EXERCISE >>
Type out the lines below exactly, from the first through the line holding "Provider Profiles (Complete)", and include no pictures.
== MATERIALS PROVIDED ==
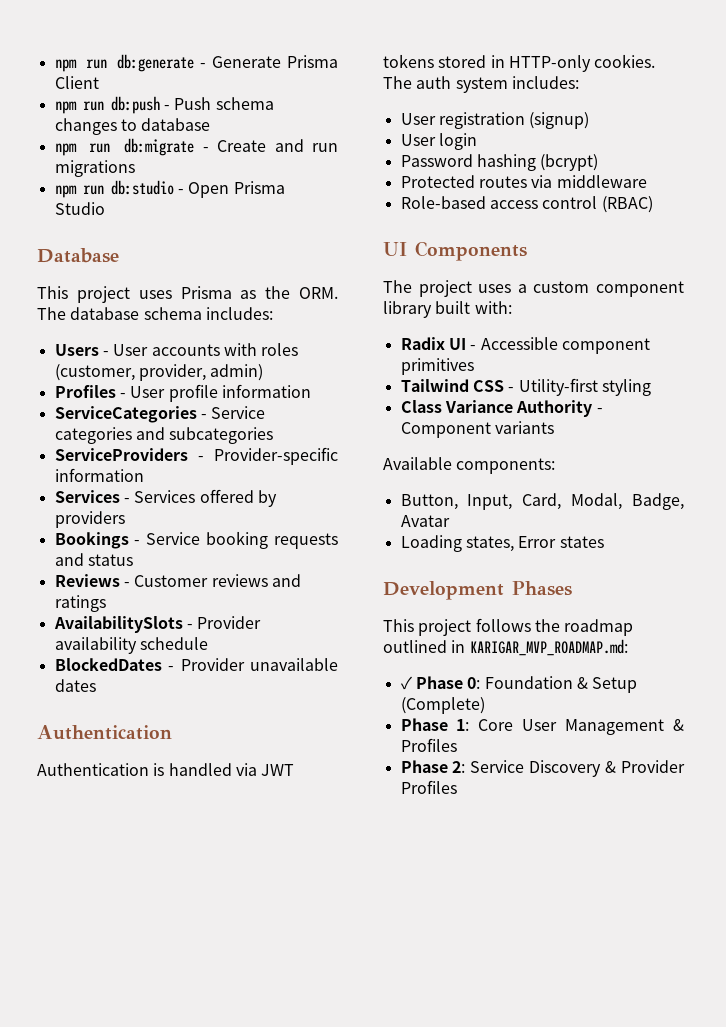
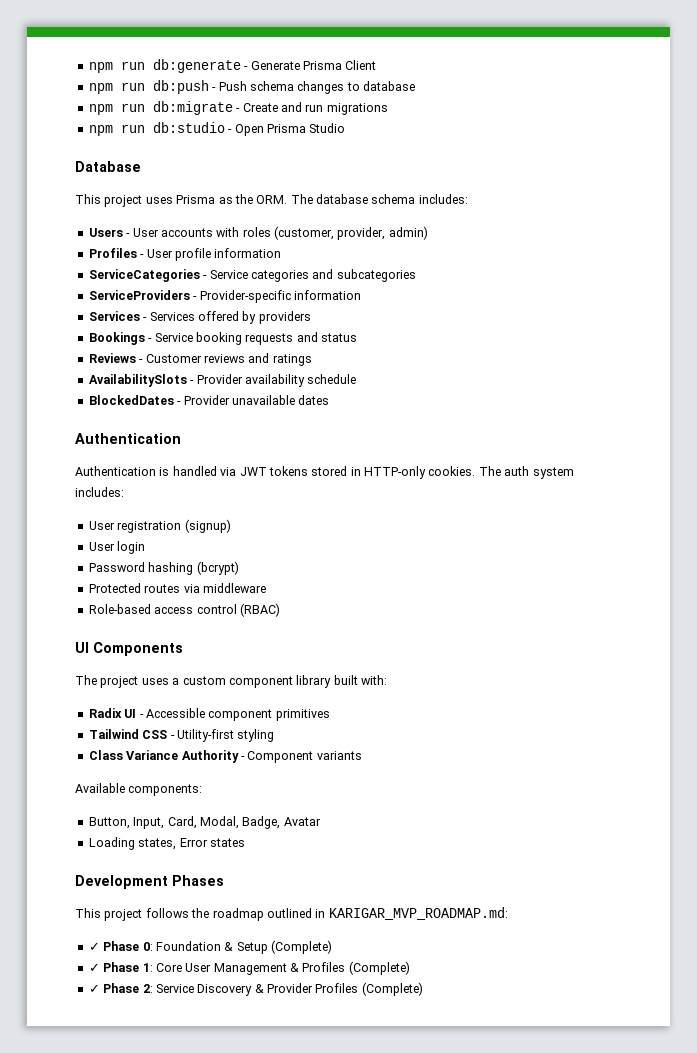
- Phase 1: Core User Management & Profiles
- Phase 2: Service Discovery & Provider Profiles
+ ✓ Phase 1: Core User Management & Profiles (Complete)
+ ✓ Phase 2: Service Discovery & Provider Profiles (Complete)

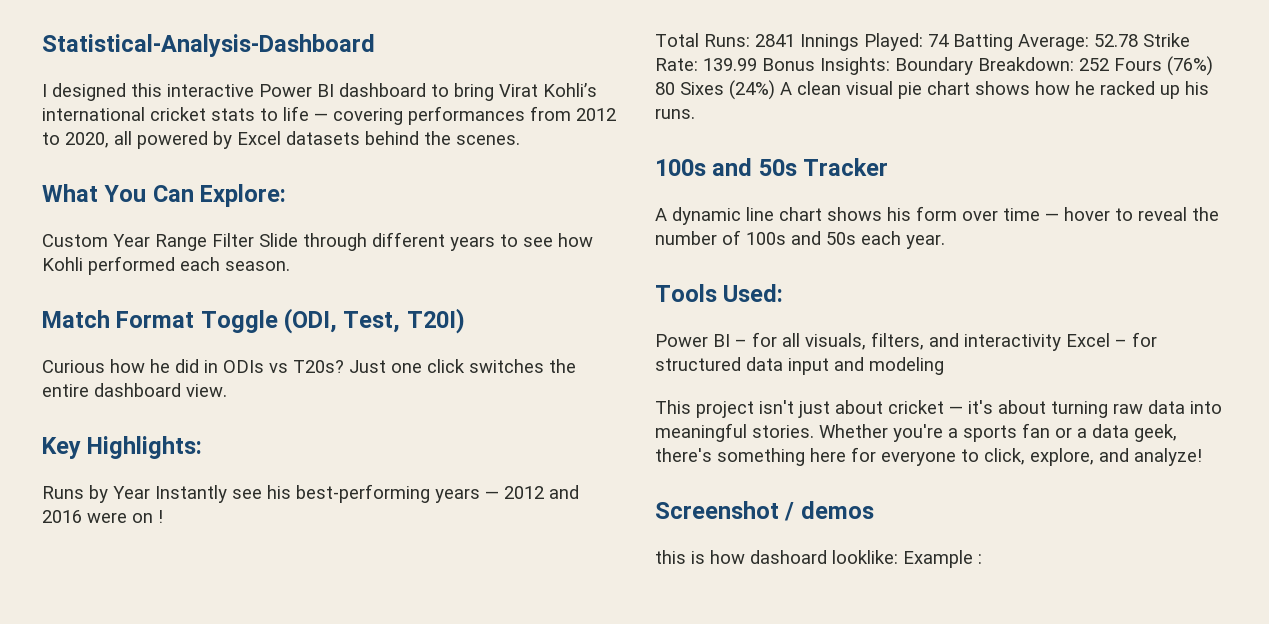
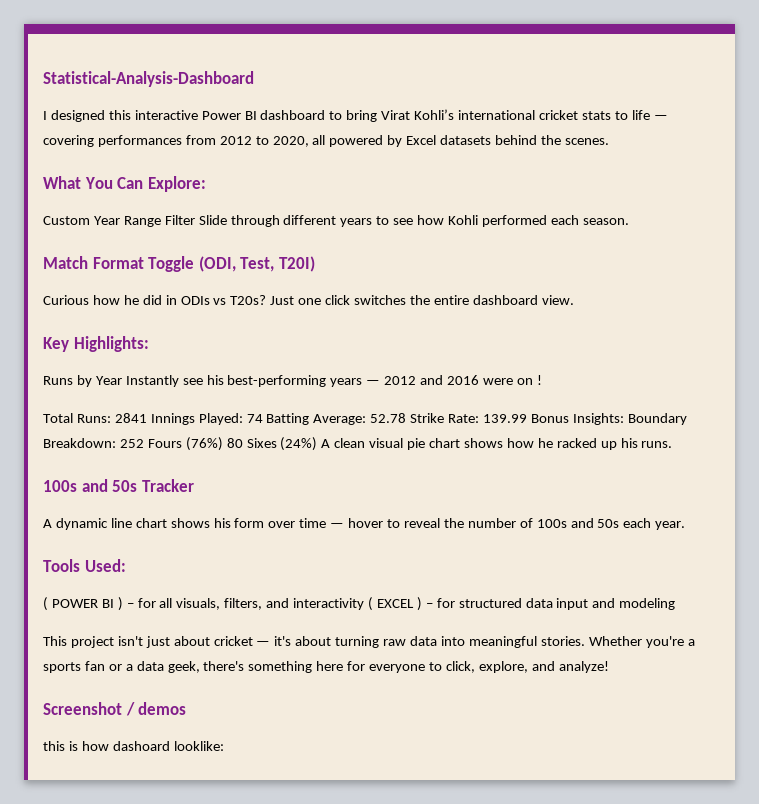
- Power BI – for all visuals, filters, and interactivity Excel – for structured data input and modeling
+ ( POWER BI ) – for all visuals, filters, and interactivity ( EXCEL ) – for structured data input and modeling
- this is how dashoard looklike: Example :
+ this is how dashoard looklike:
===
SOLUTION TO THIS EXERCISE >>
- Phase 1: Core User Management & Profiles
- Phase 2: Service Discovery & Provider Profiles
+ ✓ Phase 1: Core User Management & Profiles (Complete)
+ ✓ Phase 2: Service Discovery & Provider Profiles (Complete)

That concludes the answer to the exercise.